● **WORK REQUEST**
Output exactly the lines that come between the start of the material and the line containing "html: <span>Liki5</span> ->", both ends included, with the pictures omitted.

● **DATA TO USE**

=== Begin Enclosure ===

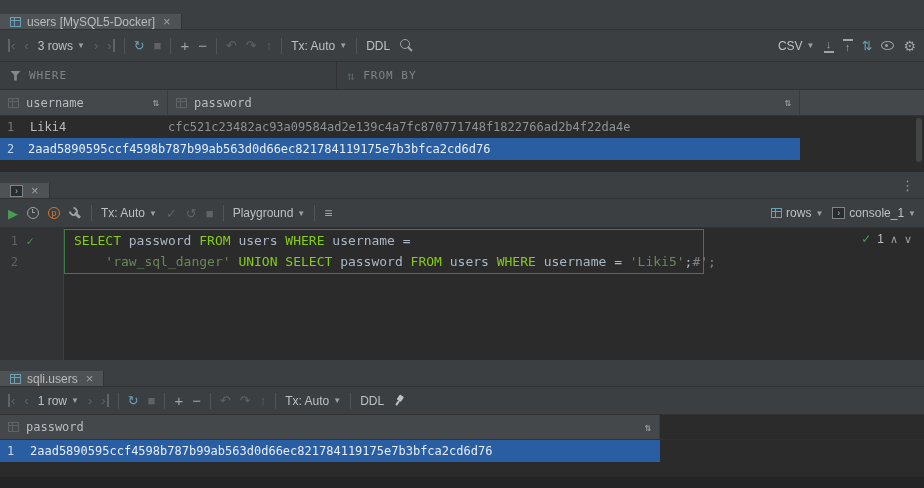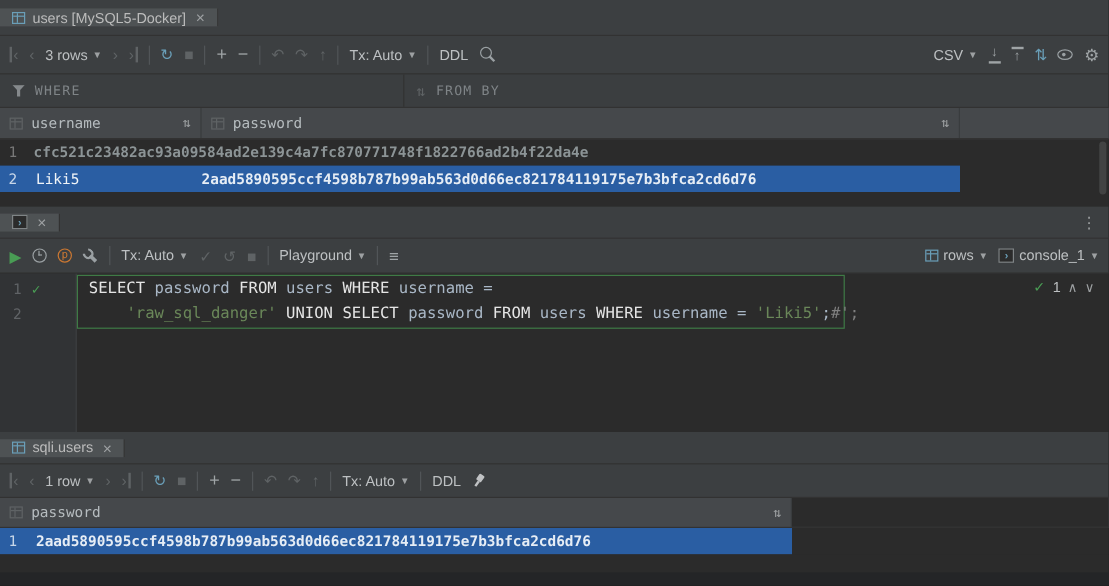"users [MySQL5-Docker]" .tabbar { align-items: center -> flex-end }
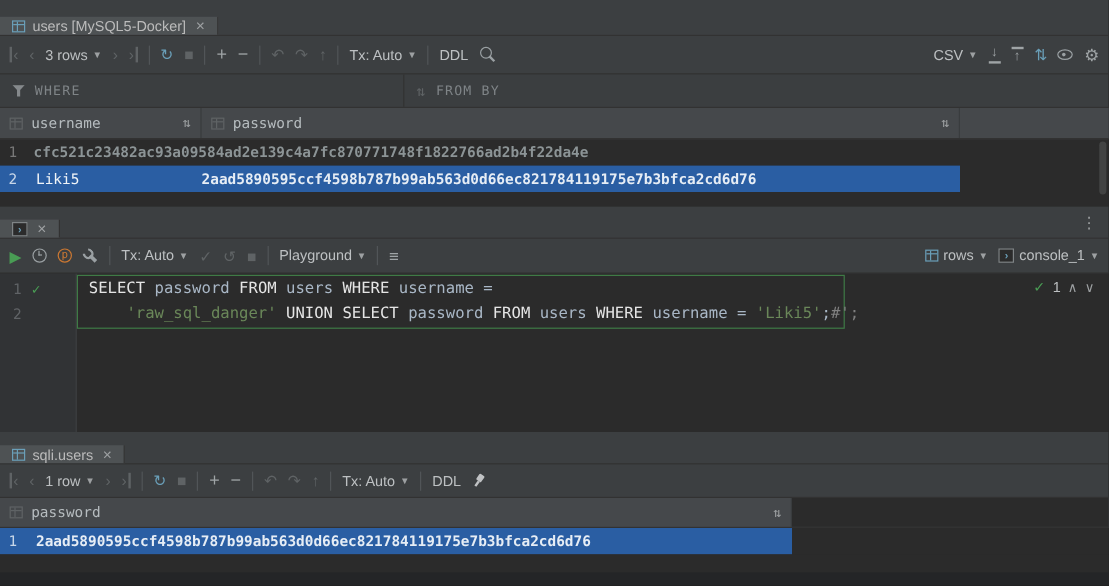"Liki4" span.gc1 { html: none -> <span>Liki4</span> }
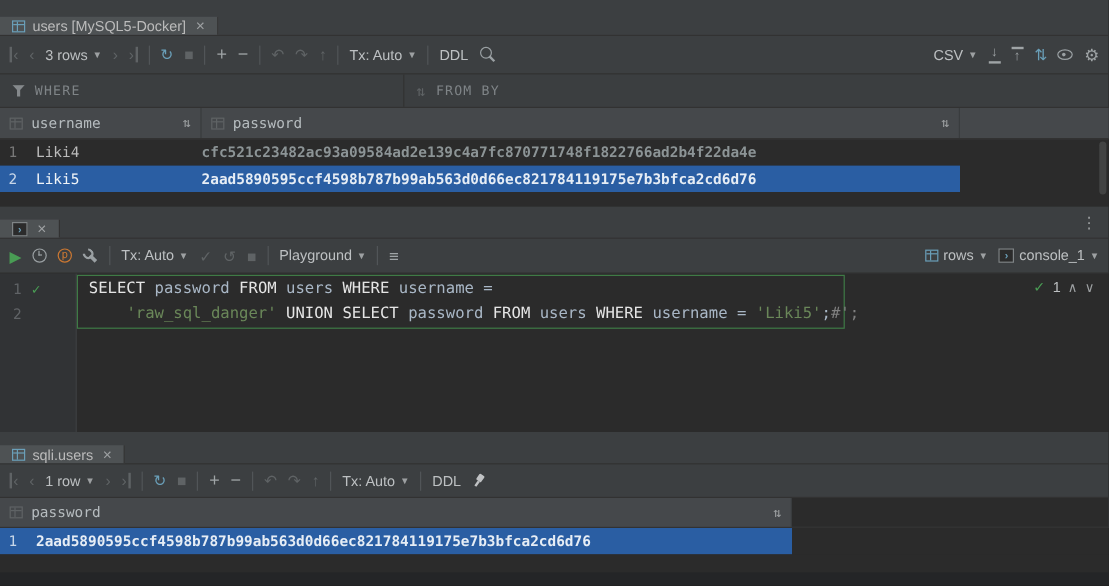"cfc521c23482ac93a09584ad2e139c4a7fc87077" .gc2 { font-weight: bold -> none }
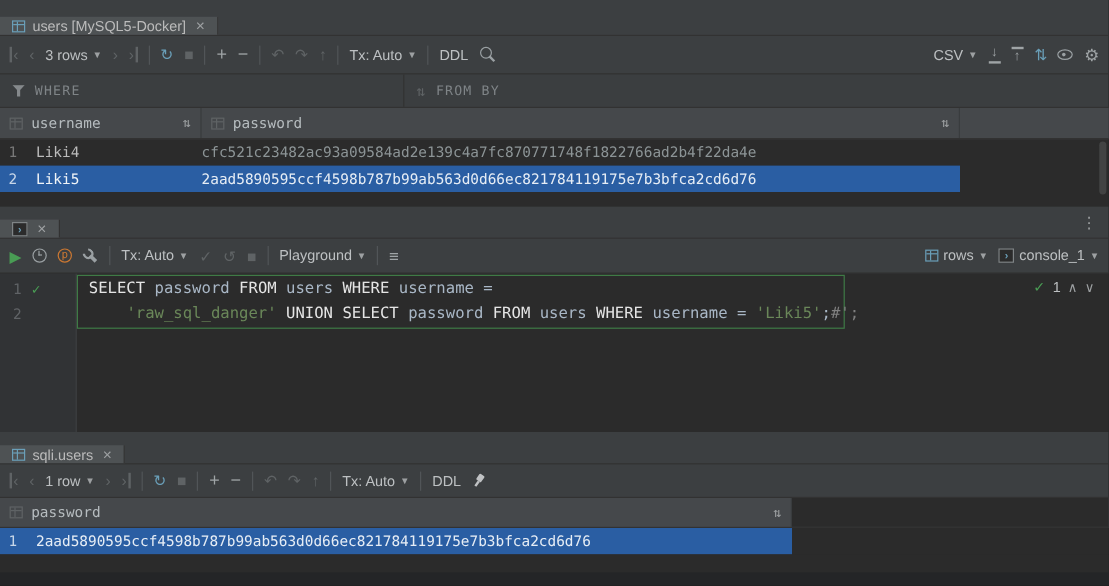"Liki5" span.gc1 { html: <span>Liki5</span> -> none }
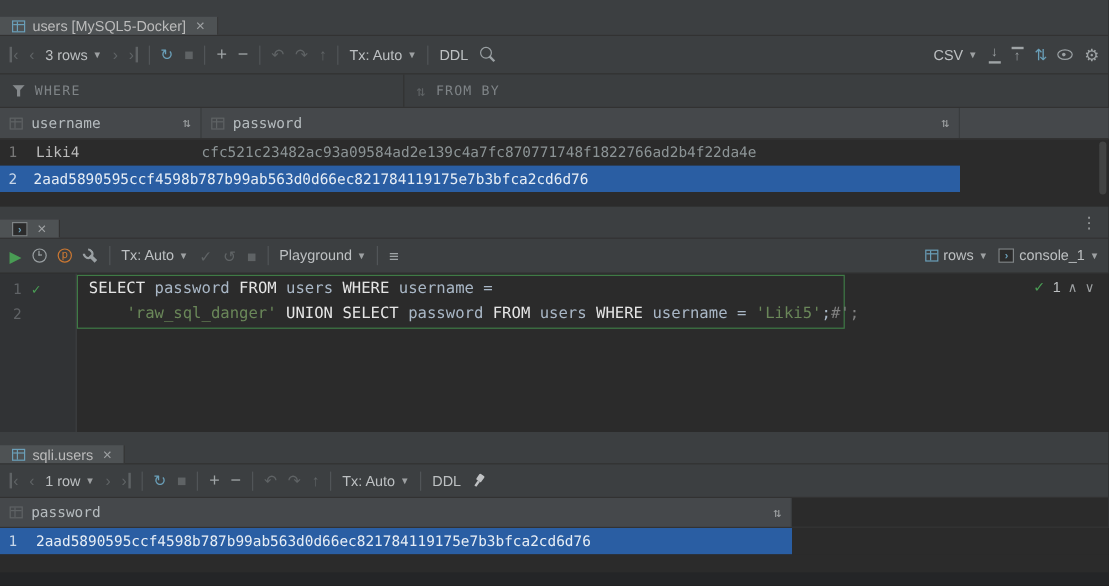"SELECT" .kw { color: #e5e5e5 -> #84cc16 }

=== End Enclosure ===

● **SOLUTION**
"users [MySQL5-Docker]" .tabbar { align-items: center -> flex-end }
"Liki4" span.gc1 { html: none -> <span>Liki4</span> }
"cfc521c23482ac93a09584ad2e139c4a7fc87077" .gc2 { font-weight: bold -> none }
"Liki5" span.gc1 { html: <span>Liki5</span> -> none }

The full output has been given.